Friday, December 31, 2010

Who Do You Think You Are? (Part IV)

(As promised, I’m back again to pick up the story from Derry.  I’m sure you’ve been waiting with bated breath.)

Okay, I got a little sidetracked as I was starting to write this.  The next steps in my travels after Derry had much to do with family history; I was thinking about it and was online anyway, so I started googling (yes, it’s a verb) to see if I could track down anything about my great-great-grandfather Dominic O’Neill (born in Ireland, emigrated to Canada during the Famine).

Lo and behold, there are a multitude of free, searchable databases out there (the National Archives of Canada has a wealth of information) and he popped up in a few places. I think I found his parents’ names (on his death record in 1909) —Henry O’Neill and Ellen Needham —so I can go back another generation for one line of the family.  Then I started looking at the information my mother has gathered and trying to put all the pieces together and puzzle out how I was related to all of these names.  (My father has information somewhere for his side of the family, too, so I’m sure I’ll get distracted again once he locates it.)

It’s addictive.  I think this is going to be my project for next year, when I’m back to working for a living, and when I can’t afford to go anywhere because I’m paying off credit card bills from this year off.  (I don’t have any yet, but ...)

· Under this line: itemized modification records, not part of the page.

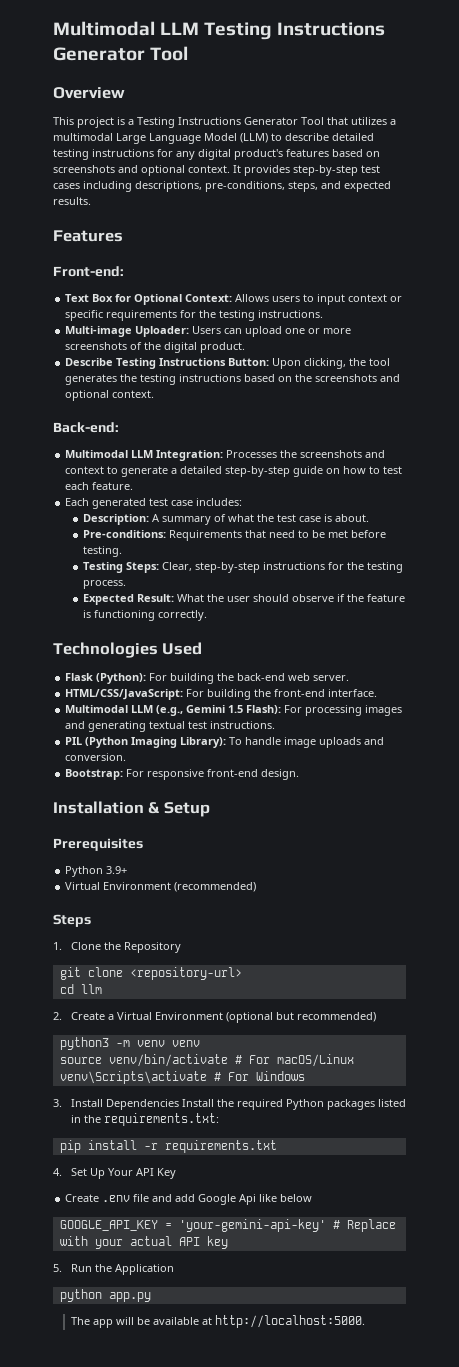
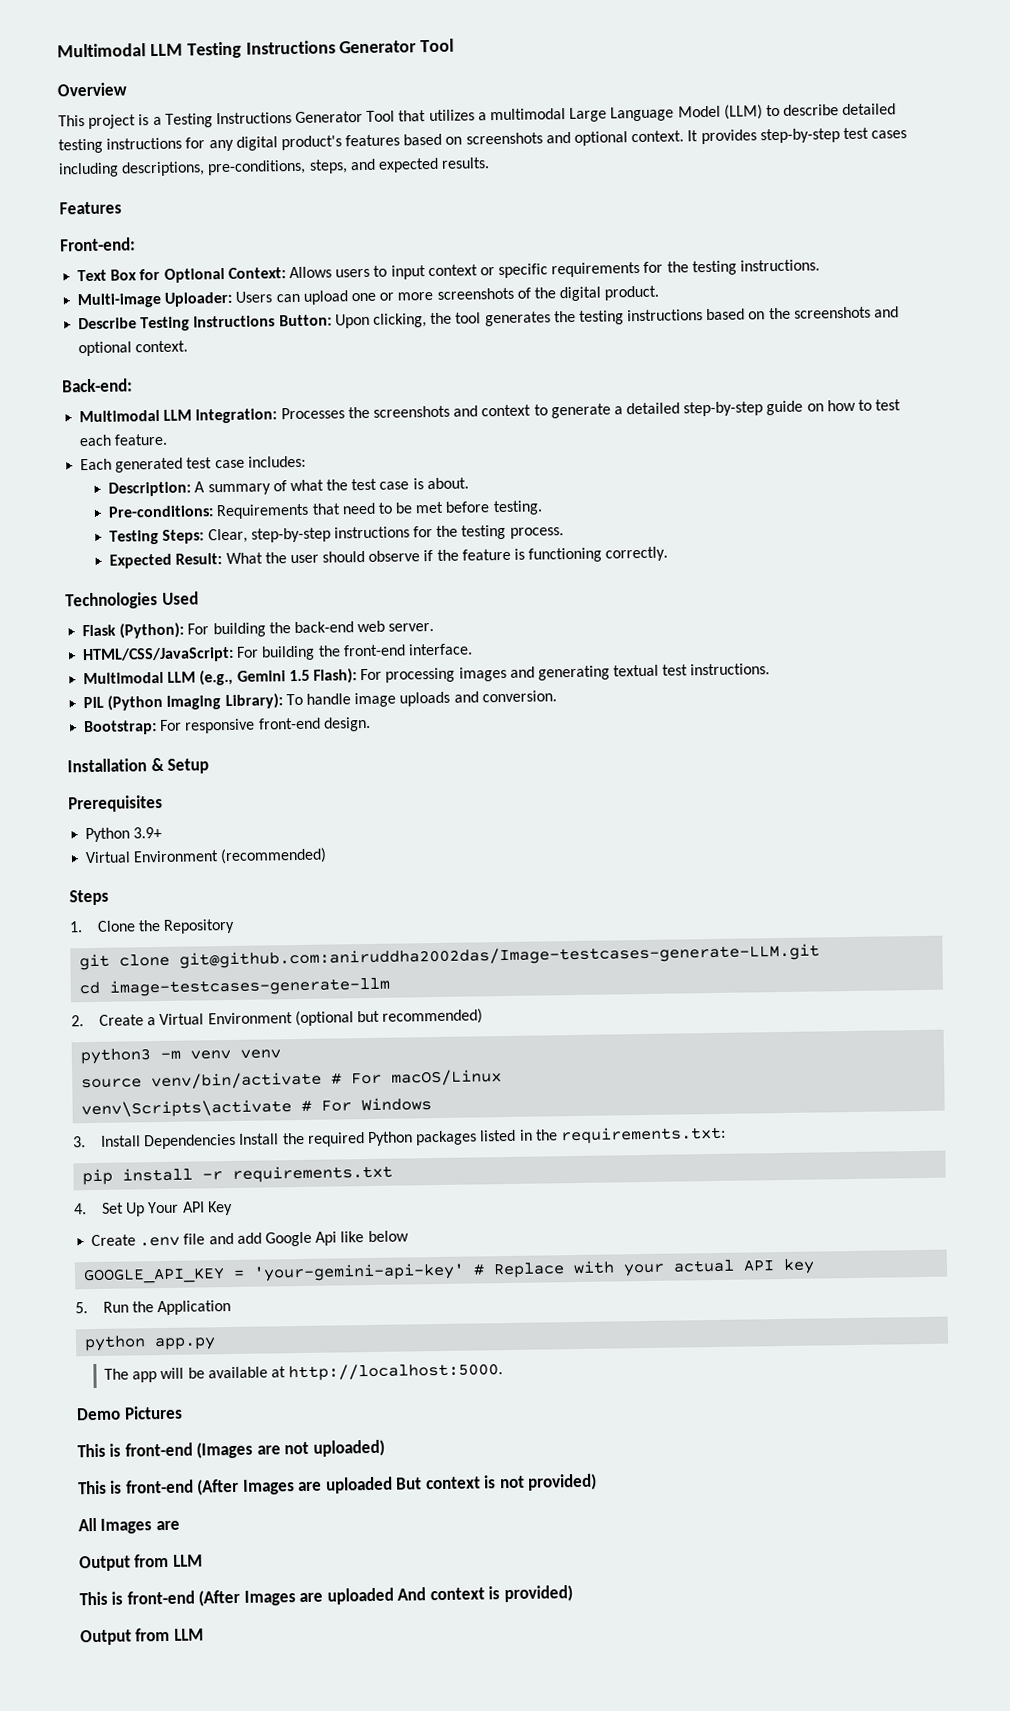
- git clone <repository-url>
+ git clone git@github.com:aniruddha2002das/Image-testcases-generate-LLM.git
- cd llm
+ cd image-testcases-generate-llm
+ Demo Pictures
+ This is front-end (Images are not uploaded)
+ This is front-end (After Images are uploaded But context is not provided)
+ All Images are
+ Output from LLM
+ This is front-end (After Images are uploaded And context is provided)
+ Output from LLM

Anyway, I digress.  Why I started down this tangent in the first place was prompted by starting to write about going from Derry to Cork and Dublin; in both places learned a lot about what it would have been like for my Irish ancestors fleeing from the Famine.   The Dominic O’Neill of my Google search was the last generation who left Ireland — he was a child at the time, so presumably went to Canada in the company of his parents and siblings (but I haven’t figured that out yet).

Cobh, about 15 kilometres outside Cork and an easy train ride, was one of the main departure points for the so-called “famine ships” (or, more graphically, “coffin ships” – so called for the horrendous death toll during the Atlantic crossing) in the 1840’s and 1850’s.  More recently, it was the last port of call for the Titanic before it headed out to sea for its fateful date with an iceberg.  The excellent Cobh Heritage Centre has a wealth of information about both; the Titanic stuff was interesting enough, but I found the discussion of the famine ships much more riveting.  Some of my people were on those ships!

I can barely imagine what it must have been like for the people who left – my family, way back when, and a million other folk who went on to found thriving Irish communities all over the world.  Another million or so never got the chance to leave, as they died of starvation in Ireland.  The country’s population went from 8 million in 1840 to just over 4 million by the end of the century, and it’s never bounced back to its peak; I think current-day Ireland is about 6 million people.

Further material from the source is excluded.